BP3MI dan BNN NTT Jalin Kerja Sama, Cegah PMI Terjerat Jaringan Narkoba

Reporter: Vd 
| Editor: Pisto Bere

KUPANG, 31NUSANTARA.ID— Balai Pelayanan Perlindungan Pekerja Migran Indonesia (BP3MI) Nusa Tenggara Timur (NTT) resmi menjalin kerja sama strategis dengan Badan Narkotika Nasional (BNN) Provinsi NTT.

​Kesepakatan tersebut ditandai dengan penandatanganan dokumen kerja sama yang berlangsung di Ruang Rapat Kantor BNN Provinsi NTT, Kupang, Rabu (12/8/2026).

Bacaan Lainnya

​Langkah kolaboratif ini digagas sebagai upaya preventif untuk melindungi Calon Pekerja Migran Indonesia (CPMI) maupun PMI asal NTT dari ancaman tindak pidana narkotika, baik sebagai korban penyalahgunaan maupun keterlibatan dalam jaringan peredaran gelap internasional.

​Kepala BP3MI NTT, Suratmi Hamida, S.Sos., mengungkapkan bahwa pekerja migran rentan menjadi sasaran sindikat narkoba lintas negara, sehingga memerlukan langkah pencegahan yang terintegrasi sejak dari daerah asal.

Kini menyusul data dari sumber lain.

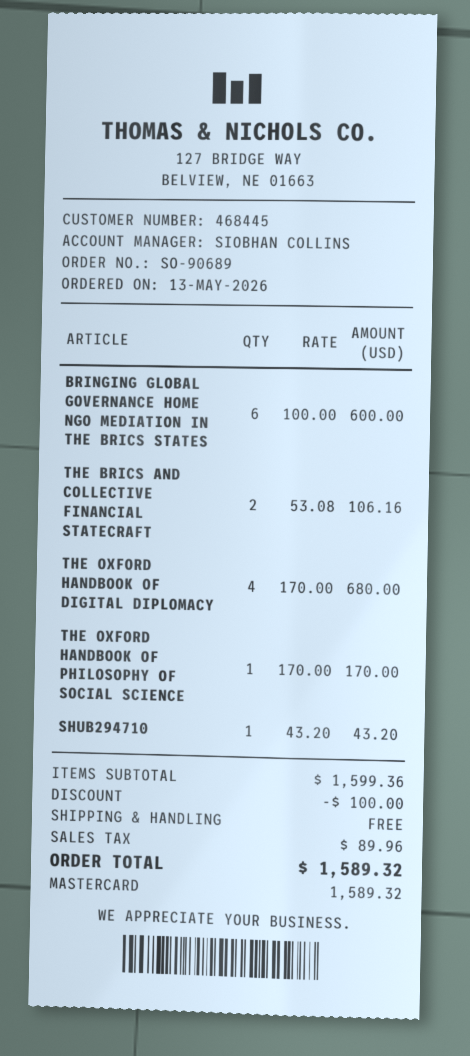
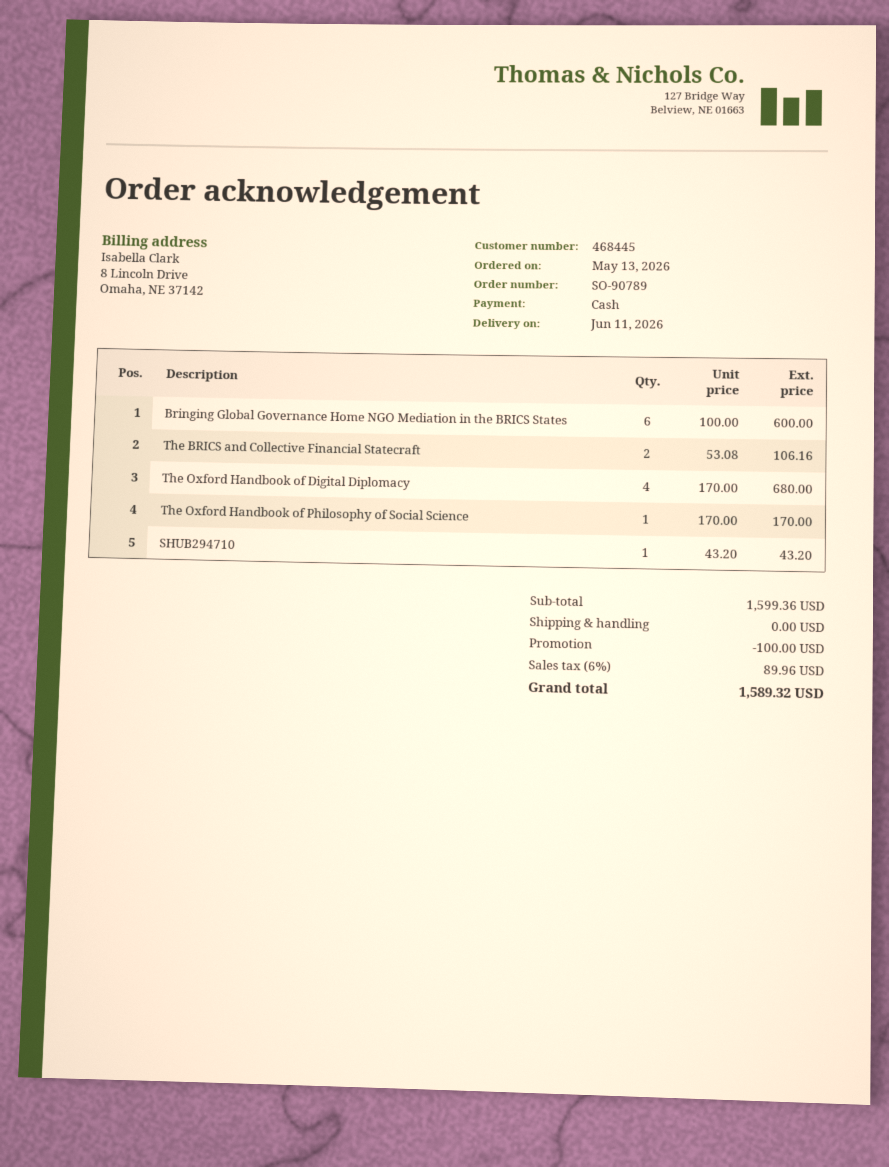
order number: SO-90689 -> SO-90789
payment method: Mastercard -> cash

​”Terdapat potensi PMI terlibat dalam jaringan narkoba, baik menjadi korban penipuan/penyelundupan maupun terlibat langsung dalam peredarannya. Karena itu, langkah pencegahan dari daerah asal sangat penting,” ujar Suratmi usai penandatanganan kerja sama.

​Edukasi dan Pertukaran Informasi

​Melalui kemitraan ini, BP3MI NTT dan BNN NTT sepakat untuk memperkuat sinergi lintas sektor, terutama dalam pertukaran informasi serta pelaksanaan sosialisasi dan edukasi mengenai bahaya narkoba kepada para calon pekerja migran.